◆ **Task brief**:
Below are the records; they must be reproduced verbatim.

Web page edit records
:::

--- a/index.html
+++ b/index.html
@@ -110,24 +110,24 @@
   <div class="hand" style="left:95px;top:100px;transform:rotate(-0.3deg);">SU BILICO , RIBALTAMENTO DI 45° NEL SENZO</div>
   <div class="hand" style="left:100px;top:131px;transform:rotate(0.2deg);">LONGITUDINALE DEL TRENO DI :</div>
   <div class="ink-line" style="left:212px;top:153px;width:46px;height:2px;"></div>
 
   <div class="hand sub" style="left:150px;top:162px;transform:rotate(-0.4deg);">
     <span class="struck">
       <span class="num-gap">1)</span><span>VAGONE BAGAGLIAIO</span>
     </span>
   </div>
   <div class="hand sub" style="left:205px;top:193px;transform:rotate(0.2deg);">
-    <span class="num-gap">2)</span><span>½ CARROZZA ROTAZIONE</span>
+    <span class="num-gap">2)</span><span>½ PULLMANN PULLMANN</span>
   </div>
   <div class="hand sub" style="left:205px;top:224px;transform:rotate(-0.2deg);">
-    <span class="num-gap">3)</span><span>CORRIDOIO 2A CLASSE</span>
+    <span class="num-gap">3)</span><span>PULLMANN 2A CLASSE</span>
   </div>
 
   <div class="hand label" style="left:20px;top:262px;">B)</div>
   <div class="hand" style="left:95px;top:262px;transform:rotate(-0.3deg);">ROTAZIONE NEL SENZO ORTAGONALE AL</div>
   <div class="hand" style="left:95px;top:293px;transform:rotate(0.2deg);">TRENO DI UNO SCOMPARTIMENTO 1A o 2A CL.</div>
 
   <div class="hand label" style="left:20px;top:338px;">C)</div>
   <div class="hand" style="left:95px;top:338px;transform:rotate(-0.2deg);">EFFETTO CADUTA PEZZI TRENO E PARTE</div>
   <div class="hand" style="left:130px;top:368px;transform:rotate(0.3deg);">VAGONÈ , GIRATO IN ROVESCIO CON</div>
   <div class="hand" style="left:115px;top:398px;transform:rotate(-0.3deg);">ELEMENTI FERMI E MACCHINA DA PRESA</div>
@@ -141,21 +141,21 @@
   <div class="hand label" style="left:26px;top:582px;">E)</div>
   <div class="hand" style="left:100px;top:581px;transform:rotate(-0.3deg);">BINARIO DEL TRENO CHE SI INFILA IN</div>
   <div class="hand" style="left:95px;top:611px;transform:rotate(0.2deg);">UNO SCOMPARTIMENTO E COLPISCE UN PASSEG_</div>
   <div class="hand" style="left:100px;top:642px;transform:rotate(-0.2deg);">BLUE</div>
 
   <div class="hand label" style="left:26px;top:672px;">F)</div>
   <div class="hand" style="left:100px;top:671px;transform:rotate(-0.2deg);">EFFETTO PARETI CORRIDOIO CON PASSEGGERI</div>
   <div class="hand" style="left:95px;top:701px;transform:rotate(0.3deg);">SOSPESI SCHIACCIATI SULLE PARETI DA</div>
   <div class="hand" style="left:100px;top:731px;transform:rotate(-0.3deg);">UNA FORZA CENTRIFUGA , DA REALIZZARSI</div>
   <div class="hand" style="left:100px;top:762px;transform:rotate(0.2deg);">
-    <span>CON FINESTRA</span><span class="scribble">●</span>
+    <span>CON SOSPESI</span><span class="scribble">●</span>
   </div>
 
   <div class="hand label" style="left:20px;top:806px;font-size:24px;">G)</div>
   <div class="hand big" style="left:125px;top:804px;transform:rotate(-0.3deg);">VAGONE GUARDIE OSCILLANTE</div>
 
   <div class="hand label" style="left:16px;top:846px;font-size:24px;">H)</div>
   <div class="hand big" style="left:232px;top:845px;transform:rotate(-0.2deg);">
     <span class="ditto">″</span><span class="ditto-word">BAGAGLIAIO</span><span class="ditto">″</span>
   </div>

:::

◆ **Written solution**:
--- a/index.html
+++ b/index.html
@@ -110,24 +110,24 @@
   <div class="hand" style="left:95px;top:100px;transform:rotate(-0.3deg);">SU BILICO , RIBALTAMENTO DI 45° NEL SENZO</div>
   <div class="hand" style="left:100px;top:131px;transform:rotate(0.2deg);">LONGITUDINALE DEL TRENO DI :</div>
   <div class="ink-line" style="left:212px;top:153px;width:46px;height:2px;"></div>
 
   <div class="hand sub" style="left:150px;top:162px;transform:rotate(-0.4deg);">
     <span class="struck">
       <span class="num-gap">1)</span><span>VAGONE BAGAGLIAIO</span>
     </span>
   </div>
   <div class="hand sub" style="left:205px;top:193px;transform:rotate(0.2deg);">
-    <span class="num-gap">2)</span><span>½ CARROZZA ROTAZIONE</span>
+    <span class="num-gap">2)</span><span>½ PULLMANN PULLMANN</span>
   </div>
   <div class="hand sub" style="left:205px;top:224px;transform:rotate(-0.2deg);">
-    <span class="num-gap">3)</span><span>CORRIDOIO 2A CLASSE</span>
+    <span class="num-gap">3)</span><span>PULLMANN 2A CLASSE</span>
   </div>
 
   <div class="hand label" style="left:20px;top:262px;">B)</div>
   <div class="hand" style="left:95px;top:262px;transform:rotate(-0.3deg);">ROTAZIONE NEL SENZO ORTAGONALE AL</div>
   <div class="hand" style="left:95px;top:293px;transform:rotate(0.2deg);">TRENO DI UNO SCOMPARTIMENTO 1A o 2A CL.</div>
 
   <div class="hand label" style="left:20px;top:338px;">C)</div>
   <div class="hand" style="left:95px;top:338px;transform:rotate(-0.2deg);">EFFETTO CADUTA PEZZI TRENO E PARTE</div>
   <div class="hand" style="left:130px;top:368px;transform:rotate(0.3deg);">VAGONÈ , GIRATO IN ROVESCIO CON</div>
   <div class="hand" style="left:115px;top:398px;transform:rotate(-0.3deg);">ELEMENTI FERMI E MACCHINA DA PRESA</div>
@@ -141,21 +141,21 @@
   <div class="hand label" style="left:26px;top:582px;">E)</div>
   <div class="hand" style="left:100px;top:581px;transform:rotate(-0.3deg);">BINARIO DEL TRENO CHE SI INFILA IN</div>
   <div class="hand" style="left:95px;top:611px;transform:rotate(0.2deg);">UNO SCOMPARTIMENTO E COLPISCE UN PASSEG_</div>
   <div class="hand" style="left:100px;top:642px;transform:rotate(-0.2deg);">BLUE</div>
 
   <div class="hand label" style="left:26px;top:672px;">F)</div>
   <div class="hand" style="left:100px;top:671px;transform:rotate(-0.2deg);">EFFETTO PARETI CORRIDOIO CON PASSEGGERI</div>
   <div class="hand" style="left:95px;top:701px;transform:rotate(0.3deg);">SOSPESI SCHIACCIATI SULLE PARETI DA</div>
   <div class="hand" style="left:100px;top:731px;transform:rotate(-0.3deg);">UNA FORZA CENTRIFUGA , DA REALIZZARSI</div>
   <div class="hand" style="left:100px;top:762px;transform:rotate(0.2deg);">
-    <span>CON FINESTRA</span><span class="scribble">●</span>
+    <span>CON SOSPESI</span><span class="scribble">●</span>
   </div>
 
   <div class="hand label" style="left:20px;top:806px;font-size:24px;">G)</div>
   <div class="hand big" style="left:125px;top:804px;transform:rotate(-0.3deg);">VAGONE GUARDIE OSCILLANTE</div>
 
   <div class="hand label" style="left:16px;top:846px;font-size:24px;">H)</div>
   <div class="hand big" style="left:232px;top:845px;transform:rotate(-0.2deg);">
     <span class="ditto">″</span><span class="ditto-word">BAGAGLIAIO</span><span class="ditto">″</span>
   </div>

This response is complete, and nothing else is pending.